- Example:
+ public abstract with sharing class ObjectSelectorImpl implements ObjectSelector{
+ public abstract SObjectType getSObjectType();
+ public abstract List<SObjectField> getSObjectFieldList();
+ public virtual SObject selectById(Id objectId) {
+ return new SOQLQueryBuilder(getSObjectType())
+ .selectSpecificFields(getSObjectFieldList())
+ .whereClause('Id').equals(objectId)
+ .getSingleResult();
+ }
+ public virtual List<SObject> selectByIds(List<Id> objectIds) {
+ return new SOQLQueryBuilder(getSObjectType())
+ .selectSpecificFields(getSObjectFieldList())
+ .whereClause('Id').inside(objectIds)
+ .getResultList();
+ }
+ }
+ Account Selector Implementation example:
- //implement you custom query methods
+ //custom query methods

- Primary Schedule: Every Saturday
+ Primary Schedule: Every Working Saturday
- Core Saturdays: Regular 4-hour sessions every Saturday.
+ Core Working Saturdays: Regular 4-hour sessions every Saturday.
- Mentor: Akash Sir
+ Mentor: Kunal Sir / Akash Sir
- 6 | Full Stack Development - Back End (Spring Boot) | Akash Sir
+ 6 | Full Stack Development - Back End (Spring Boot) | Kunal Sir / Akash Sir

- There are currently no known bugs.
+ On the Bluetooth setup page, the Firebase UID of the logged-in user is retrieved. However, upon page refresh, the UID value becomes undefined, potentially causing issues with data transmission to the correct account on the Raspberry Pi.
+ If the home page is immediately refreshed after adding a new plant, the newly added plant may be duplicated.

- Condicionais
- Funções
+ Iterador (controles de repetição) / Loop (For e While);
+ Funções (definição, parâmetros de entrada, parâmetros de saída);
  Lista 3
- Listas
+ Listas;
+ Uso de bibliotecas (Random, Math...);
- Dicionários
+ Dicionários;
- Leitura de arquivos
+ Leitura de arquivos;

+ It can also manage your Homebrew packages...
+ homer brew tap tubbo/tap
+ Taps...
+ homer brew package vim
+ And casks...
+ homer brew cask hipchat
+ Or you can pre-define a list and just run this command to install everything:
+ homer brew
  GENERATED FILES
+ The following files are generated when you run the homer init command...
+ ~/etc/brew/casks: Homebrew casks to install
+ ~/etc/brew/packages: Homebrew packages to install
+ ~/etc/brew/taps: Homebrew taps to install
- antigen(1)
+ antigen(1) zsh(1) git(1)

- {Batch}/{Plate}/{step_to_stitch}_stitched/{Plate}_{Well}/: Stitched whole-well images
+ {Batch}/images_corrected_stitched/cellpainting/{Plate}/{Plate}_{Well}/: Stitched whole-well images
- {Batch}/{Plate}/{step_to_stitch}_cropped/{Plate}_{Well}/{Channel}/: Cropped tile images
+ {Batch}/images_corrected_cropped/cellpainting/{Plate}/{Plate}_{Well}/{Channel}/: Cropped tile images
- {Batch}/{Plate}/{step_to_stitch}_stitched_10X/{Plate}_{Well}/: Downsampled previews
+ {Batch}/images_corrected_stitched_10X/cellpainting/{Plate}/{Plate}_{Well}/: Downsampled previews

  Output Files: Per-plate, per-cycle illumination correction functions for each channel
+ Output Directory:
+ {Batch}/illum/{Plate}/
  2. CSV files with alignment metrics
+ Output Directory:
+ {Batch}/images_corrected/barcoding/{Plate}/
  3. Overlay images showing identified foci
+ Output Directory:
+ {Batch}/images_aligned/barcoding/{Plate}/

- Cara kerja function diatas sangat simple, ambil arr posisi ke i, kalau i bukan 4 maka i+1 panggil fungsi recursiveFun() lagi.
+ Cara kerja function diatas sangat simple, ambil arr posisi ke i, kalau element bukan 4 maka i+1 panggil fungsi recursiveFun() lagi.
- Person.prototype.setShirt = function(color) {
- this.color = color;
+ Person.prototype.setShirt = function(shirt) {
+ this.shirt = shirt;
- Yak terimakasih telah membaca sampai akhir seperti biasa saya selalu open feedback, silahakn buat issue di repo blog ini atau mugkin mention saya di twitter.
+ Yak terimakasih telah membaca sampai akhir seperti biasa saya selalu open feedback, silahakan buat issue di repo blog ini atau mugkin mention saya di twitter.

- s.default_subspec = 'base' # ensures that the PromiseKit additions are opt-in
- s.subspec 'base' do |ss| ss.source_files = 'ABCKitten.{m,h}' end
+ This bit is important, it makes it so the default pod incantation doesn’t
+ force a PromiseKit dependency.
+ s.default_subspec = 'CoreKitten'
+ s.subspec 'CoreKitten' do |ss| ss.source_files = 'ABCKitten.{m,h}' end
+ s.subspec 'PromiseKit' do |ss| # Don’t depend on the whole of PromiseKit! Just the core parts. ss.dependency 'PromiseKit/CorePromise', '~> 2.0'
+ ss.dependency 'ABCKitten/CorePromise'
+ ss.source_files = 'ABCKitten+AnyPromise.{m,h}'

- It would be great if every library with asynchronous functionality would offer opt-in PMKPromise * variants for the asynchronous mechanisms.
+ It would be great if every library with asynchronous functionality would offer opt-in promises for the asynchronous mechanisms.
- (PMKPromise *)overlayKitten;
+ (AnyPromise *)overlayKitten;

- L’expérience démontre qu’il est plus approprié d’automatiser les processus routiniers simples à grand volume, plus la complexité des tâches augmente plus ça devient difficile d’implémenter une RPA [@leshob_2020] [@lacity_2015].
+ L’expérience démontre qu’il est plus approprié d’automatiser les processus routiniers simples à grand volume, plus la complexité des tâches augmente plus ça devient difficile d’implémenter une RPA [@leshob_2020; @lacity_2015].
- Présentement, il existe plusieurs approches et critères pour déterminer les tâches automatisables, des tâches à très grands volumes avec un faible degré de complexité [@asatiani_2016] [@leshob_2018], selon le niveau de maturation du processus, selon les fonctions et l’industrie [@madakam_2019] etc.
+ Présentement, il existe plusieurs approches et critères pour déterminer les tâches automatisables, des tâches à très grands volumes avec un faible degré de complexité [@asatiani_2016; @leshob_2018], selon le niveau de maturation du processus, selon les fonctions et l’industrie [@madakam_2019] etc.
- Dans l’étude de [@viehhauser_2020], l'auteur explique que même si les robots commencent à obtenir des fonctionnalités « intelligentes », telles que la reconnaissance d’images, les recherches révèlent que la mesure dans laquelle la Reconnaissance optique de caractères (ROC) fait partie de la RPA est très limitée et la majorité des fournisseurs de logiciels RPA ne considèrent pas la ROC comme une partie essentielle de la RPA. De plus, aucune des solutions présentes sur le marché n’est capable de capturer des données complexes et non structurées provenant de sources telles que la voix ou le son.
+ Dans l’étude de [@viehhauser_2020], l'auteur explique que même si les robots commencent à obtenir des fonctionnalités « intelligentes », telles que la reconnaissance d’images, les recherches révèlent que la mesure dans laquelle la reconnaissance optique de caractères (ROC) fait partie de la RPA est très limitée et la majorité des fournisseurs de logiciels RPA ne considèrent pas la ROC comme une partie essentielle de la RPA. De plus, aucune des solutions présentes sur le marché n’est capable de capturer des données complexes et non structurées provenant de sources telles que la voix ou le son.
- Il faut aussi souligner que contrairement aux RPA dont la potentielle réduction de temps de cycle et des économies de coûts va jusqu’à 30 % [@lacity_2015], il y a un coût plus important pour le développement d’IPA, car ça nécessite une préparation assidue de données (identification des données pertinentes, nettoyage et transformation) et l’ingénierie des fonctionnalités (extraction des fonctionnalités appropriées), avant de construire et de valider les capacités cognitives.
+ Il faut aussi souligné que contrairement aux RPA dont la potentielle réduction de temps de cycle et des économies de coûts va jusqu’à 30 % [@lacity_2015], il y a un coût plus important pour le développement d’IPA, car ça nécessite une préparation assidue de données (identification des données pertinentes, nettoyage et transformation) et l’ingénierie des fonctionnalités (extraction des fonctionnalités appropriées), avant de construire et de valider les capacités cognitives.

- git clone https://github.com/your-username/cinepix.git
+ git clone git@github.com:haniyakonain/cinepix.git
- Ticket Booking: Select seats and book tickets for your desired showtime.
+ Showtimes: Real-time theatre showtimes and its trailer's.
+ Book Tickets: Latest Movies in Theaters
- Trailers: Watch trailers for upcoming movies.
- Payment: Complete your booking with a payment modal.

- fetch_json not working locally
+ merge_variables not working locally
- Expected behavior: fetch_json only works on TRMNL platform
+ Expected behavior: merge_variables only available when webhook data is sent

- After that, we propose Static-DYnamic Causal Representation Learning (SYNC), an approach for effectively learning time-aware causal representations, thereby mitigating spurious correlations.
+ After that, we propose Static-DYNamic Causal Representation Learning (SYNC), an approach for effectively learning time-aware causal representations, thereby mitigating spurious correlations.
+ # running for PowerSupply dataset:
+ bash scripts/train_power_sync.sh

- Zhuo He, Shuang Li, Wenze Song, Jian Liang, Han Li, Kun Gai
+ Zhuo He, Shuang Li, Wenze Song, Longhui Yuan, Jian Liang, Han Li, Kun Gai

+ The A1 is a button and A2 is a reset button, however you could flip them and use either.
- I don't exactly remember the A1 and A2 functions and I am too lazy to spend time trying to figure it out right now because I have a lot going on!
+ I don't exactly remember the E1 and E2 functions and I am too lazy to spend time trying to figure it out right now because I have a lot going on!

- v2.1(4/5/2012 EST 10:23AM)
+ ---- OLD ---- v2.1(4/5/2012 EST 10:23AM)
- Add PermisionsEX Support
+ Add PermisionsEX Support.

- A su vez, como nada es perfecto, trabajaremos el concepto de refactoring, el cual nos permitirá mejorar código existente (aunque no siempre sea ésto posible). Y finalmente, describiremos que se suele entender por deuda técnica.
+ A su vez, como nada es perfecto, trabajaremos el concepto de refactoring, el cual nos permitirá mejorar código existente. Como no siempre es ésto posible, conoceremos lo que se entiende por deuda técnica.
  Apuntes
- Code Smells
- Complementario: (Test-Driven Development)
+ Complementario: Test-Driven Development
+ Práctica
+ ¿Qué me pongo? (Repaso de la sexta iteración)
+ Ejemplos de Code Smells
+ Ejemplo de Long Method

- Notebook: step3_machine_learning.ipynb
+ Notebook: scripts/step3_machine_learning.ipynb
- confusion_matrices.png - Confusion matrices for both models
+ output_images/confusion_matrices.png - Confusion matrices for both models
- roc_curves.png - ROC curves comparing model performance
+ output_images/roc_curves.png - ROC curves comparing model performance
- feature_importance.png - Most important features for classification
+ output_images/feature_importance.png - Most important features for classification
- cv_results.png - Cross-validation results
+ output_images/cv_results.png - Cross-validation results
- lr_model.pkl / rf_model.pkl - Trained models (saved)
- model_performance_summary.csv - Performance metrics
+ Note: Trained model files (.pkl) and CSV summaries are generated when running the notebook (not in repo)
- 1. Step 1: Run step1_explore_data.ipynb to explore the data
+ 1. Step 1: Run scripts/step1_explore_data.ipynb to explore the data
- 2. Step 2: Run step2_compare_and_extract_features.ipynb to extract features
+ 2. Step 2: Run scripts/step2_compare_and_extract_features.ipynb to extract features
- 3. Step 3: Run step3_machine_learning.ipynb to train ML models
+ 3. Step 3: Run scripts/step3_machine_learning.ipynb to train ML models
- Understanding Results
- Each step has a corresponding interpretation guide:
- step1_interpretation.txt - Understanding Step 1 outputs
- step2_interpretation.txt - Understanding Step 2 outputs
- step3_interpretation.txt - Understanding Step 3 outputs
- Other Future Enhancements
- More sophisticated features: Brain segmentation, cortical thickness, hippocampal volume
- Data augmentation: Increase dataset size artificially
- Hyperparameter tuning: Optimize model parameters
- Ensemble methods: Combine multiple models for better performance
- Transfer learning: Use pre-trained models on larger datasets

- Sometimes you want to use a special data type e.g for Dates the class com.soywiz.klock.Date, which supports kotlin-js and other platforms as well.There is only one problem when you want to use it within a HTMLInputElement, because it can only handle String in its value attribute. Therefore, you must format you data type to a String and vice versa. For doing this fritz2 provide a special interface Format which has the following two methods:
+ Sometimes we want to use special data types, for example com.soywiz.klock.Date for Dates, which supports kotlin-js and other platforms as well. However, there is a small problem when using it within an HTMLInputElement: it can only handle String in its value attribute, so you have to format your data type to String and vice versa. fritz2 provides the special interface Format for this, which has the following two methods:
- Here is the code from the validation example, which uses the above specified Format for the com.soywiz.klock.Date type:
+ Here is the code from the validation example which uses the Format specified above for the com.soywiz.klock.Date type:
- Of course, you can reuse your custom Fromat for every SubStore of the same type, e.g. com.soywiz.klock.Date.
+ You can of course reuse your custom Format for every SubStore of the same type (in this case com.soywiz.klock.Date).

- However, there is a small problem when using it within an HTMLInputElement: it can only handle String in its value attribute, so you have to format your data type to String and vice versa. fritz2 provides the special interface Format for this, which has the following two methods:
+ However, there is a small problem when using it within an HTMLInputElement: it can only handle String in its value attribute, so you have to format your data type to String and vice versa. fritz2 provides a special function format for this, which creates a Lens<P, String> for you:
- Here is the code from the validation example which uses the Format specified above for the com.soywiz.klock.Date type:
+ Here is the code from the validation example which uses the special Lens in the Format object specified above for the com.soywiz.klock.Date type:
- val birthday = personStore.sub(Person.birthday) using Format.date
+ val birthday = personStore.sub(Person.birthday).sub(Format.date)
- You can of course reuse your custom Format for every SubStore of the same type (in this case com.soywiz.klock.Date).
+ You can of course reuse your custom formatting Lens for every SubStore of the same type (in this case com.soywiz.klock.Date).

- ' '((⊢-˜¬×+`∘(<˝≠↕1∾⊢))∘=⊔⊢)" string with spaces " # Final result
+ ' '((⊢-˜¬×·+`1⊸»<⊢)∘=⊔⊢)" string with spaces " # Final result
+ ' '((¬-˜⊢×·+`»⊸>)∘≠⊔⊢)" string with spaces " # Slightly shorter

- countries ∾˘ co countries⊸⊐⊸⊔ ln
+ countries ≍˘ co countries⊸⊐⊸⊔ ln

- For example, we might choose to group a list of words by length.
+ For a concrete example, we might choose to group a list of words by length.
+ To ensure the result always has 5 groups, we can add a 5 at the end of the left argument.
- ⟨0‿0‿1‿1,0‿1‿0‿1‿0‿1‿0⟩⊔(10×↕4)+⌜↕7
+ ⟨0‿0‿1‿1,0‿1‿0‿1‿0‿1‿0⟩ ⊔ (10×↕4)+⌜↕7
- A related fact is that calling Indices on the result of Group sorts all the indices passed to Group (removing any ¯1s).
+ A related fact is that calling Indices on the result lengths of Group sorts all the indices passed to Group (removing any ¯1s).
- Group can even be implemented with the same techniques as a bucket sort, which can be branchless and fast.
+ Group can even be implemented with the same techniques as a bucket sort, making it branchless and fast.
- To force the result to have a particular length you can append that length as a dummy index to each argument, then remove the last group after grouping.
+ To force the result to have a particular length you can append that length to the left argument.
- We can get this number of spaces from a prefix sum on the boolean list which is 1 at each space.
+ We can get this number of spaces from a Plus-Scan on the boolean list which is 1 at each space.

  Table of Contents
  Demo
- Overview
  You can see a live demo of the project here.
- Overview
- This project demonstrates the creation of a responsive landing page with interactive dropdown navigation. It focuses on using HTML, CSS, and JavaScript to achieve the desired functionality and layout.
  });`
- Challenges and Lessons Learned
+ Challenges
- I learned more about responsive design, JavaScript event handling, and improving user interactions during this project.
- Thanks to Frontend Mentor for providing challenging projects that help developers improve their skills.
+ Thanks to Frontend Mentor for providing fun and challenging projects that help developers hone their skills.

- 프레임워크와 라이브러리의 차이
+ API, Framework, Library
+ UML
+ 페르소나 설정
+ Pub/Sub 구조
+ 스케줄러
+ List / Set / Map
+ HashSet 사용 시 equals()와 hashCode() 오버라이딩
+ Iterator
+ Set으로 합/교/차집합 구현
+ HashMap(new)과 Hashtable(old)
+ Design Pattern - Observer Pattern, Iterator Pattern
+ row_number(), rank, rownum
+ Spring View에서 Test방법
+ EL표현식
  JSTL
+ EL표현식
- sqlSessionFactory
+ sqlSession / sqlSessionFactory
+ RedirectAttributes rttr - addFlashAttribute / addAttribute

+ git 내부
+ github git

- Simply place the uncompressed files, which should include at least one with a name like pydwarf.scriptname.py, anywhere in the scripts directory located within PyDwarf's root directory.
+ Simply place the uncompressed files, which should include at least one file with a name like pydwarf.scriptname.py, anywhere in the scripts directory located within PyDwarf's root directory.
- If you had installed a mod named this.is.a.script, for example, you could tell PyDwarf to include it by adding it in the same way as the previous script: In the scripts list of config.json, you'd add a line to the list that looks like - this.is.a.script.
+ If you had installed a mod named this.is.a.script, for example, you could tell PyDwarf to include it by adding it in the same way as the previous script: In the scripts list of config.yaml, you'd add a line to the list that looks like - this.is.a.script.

[Assignment]
Once the line with "- Condicionais" is found in the records above, print exactly that line and every line after it through the line with "brew cask hipchat".

[Solution below]
- Condicionais
- Funções
+ Iterador (controles de repetição) / Loop (For e While);
+ Funções (definição, parâmetros de entrada, parâmetros de saída);
  Lista 3
- Listas
+ Listas;
+ Uso de bibliotecas (Random, Math...);
- Dicionários
+ Dicionários;
- Leitura de arquivos
+ Leitura de arquivos;

+ It can also manage your Homebrew packages...
+ homer brew tap tubbo/tap
+ Taps...
+ homer brew package vim
+ And casks...
+ homer brew cask hipchat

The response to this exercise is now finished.